Si no se comportara de esta manera, de nada le serviría
su privilegio monopólico y le daría lo mismo
que otros participaran en el mercado. Por el contrario, en
un mercado con competencia, para poder obtener más
ganancias, la empresa debe vender más servicio -en
cantidad y calidad- y a un menor precio que bajo la estructura
de mercado monopólica, porque si cobrara más
y ofreciera menor calidad, sus competidores le quitarían
los clientes y lo sacarían del mercado. Esta constante
lucha por el favor de los consumidores o clientes hace que
el precio que finalmente prevalezca en el mercado sea el más
bajo posible. En síntesis, los monopolios legales son
contrarios a la generación de riqueza.
3 El
absurdo económico. El monopolio estatal absorbe
recursos que, para la sociedad, serían mucho más
productivos en otras áreas. Es absolutamente absurdo
que el gobierno mantenga una fortuna congelada en actividades
donde el sector privado está ansioso por invertir,
mientras carece de suficiente infraestructura y de otros servicios
públicos indispensables para el desarrollo. La privatización
liberaría esos recursos, permitiéndole al gobierno
ampliar y mejorar las obras de infraestructura, así
como otros servicios.
4 Sofismas
económicos. Hasta ahora, se han utilizado verdaderos
sofismas para defender el monopolio del ICE, dos de ellos
son: su eficiencia empresarial y el servicio social que presta.
- Eficiencia
empresarial. En cuanto a la conveniencia de la estructura
de mercado monopólica, el meollo del asunto no estriba
en el grado de eficiencia del ICE, sino en cómo aumentar
la riqueza de la sociedad a través de más
bienes y servicios, lo cual no es compatible con los monopolios.

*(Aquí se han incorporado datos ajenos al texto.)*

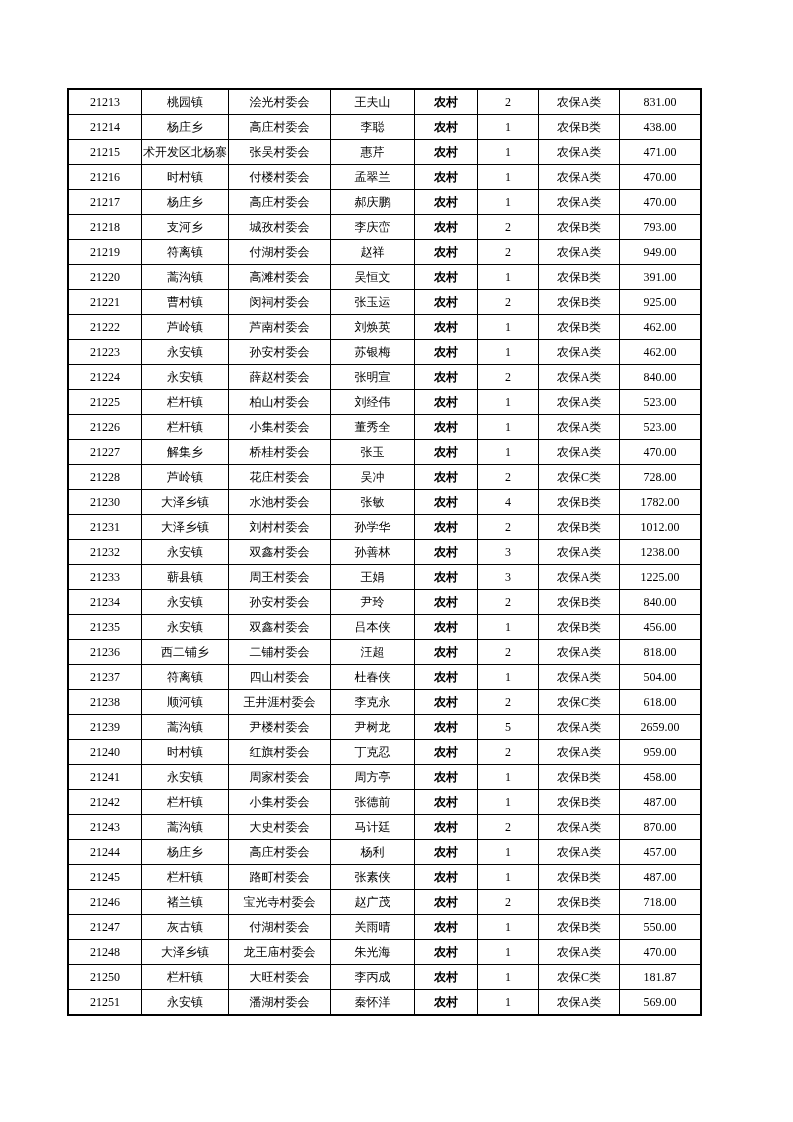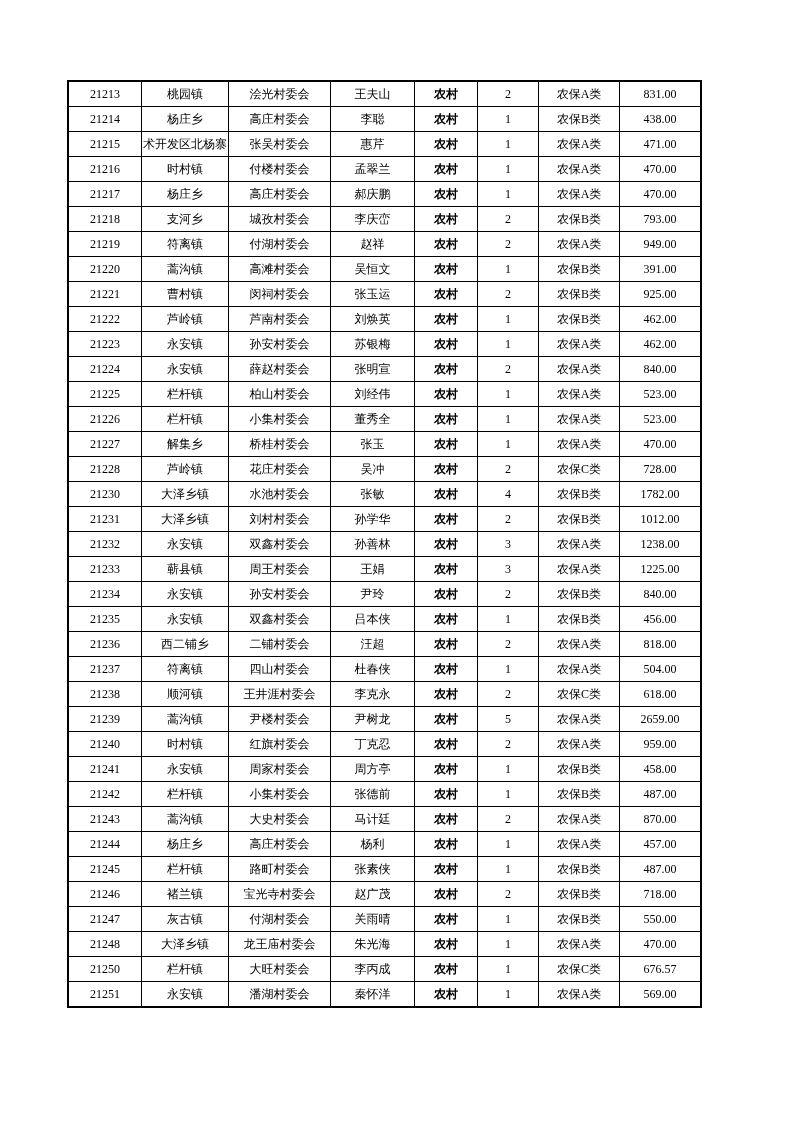--- a/index.html
+++ b/index.html
@@ -19,7 +19,7 @@
   table.records {
     position: absolute;
     left: 67px;
-    top: 80px;
+    top: 88px;
     border-collapse: collapse;
     table-layout: fixed;
     border: 2px solid #000000;

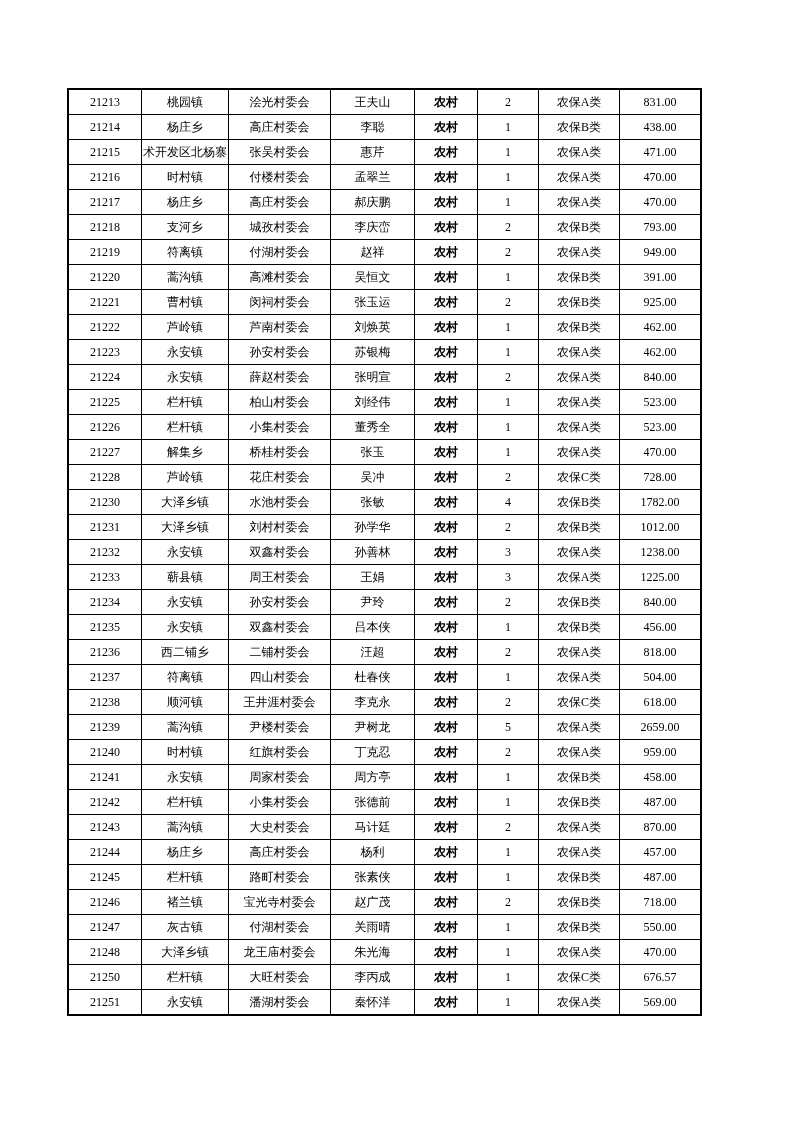--- a/index.html
+++ b/index.html
@@ -410,7 +410,7 @@
           <td>农村</td>
           <td>1</td>
           <td>农保C类</td>
-          <td>676.57</td>
+          <td>181.87</td>
         </tr>
         <tr>
           <td>21251</td>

De ahí que, si bien es cierto que es muy conveniente
que la empresa estatal sea eficiente, esto no justifica
de ninguna manera que se monopolice el mercado.
-
Servicio social.
Se dice que el Estado cumple una función social brindando
servicios telefónicos a un sector de la población
que no puede pagar la totalidad de su costo y, por tanto,
no sería atendida por la empresa privada. Y la condición
de monopolio le permite sufragar estas pérdidas con
las ganancias del mercado lucrativo. Este argumento contiene
dos errores fundamentales. El primero radica en que al monopolizar
el mercado, muchos ciudadanos se quedan sin el servicio,
ya sea porque el Estado no lo brinda en suficiente cantidad
(hay personas que luego de pagar deben esperar varios años
por el servicio) o porque, en manos del estado, el servicio
resulta demasiado caro. El resultado es que, en lugar de
hacerlo el mercado, los políticos son los que terminan
decidiendo quienes merecen el servicio.
El segundo
estriba en que la estrategia es pésima. En lugar de
monopolizar la actividad para así cumplir con la función
social, el Estado podría dejar que las empresas privadas
provean el servicio, siempre en competencia, y utilizar los
impuestos sobre sus utilidades para atender a las pocas personas
excluidas del mercado. De esta manera, una mayor proporción
de la población (o toda) disfrutaría del servicio
(que es lo que se busca), y, aunque les encante, los gobernantes
no tendrían que jugar de Dios, decidiendo a quienes
excluir. Además, la riqueza sería mayor.
En
síntesis, no existen argumentos racionales
para defender la monopolización del servicio en el
área de las telecomunicaciones. Todo lo contrario,
los argumentos a favor de la apertura y la privatización
son irrefutables. Llegó la hora de actuar.